(Source data)
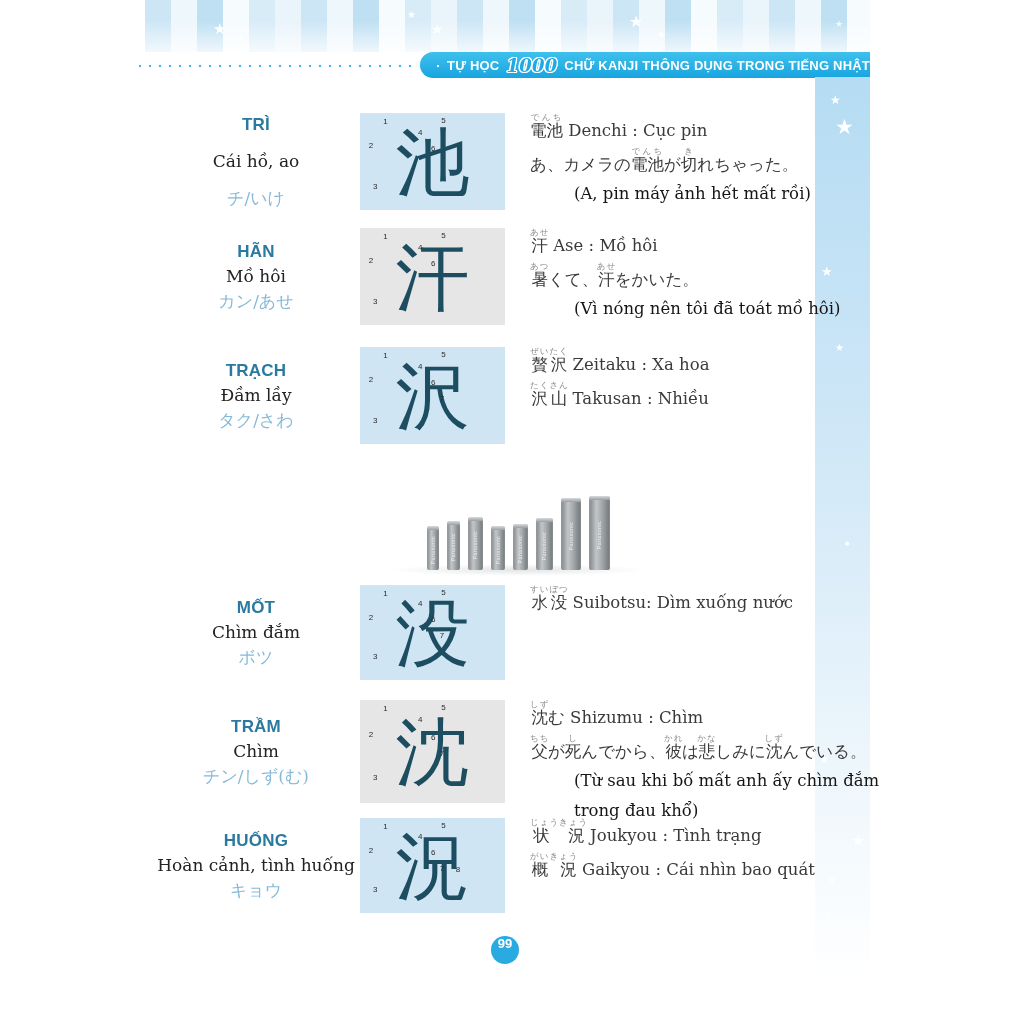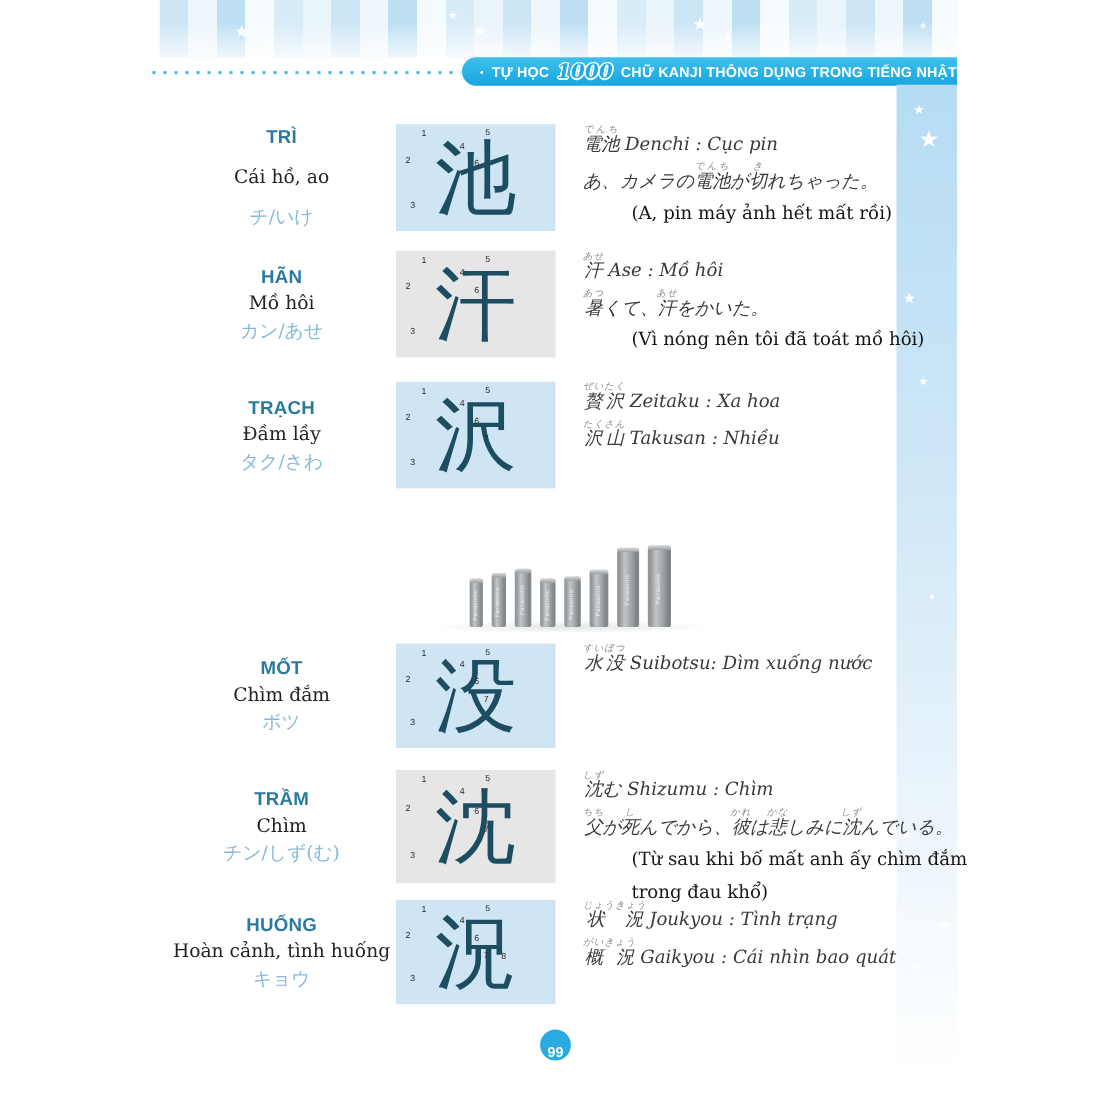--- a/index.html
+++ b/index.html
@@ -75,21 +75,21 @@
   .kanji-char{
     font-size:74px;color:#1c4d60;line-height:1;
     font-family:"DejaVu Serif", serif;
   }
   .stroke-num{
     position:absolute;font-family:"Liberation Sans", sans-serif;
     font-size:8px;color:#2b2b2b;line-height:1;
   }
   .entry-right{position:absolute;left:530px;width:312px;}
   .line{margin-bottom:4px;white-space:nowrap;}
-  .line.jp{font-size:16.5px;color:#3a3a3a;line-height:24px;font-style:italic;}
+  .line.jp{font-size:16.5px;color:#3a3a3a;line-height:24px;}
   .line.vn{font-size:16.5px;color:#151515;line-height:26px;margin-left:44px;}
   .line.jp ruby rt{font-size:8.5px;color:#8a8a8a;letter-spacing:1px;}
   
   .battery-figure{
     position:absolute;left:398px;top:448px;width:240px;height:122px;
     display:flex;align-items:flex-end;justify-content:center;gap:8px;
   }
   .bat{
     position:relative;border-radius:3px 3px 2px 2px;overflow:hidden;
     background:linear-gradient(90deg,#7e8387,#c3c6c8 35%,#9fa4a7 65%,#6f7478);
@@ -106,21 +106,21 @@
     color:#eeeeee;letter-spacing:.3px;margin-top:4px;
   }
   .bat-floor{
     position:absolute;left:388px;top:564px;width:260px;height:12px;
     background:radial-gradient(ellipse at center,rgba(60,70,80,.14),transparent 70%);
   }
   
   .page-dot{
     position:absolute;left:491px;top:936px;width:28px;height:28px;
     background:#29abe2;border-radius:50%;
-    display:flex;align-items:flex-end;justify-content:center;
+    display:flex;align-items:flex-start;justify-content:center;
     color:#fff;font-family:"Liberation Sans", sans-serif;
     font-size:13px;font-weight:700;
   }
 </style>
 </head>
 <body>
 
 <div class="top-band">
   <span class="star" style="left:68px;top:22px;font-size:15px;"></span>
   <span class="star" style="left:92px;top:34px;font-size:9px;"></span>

Try it
Scan the data above for the word "items" and report every line where it is found.

Problem solution
     display:flex;align-items:flex-end;justify-content:center;gap:8px;
-    display:flex;align-items:flex-end;justify-content:center;
+    display:flex;align-items:flex-start;justify-content:center;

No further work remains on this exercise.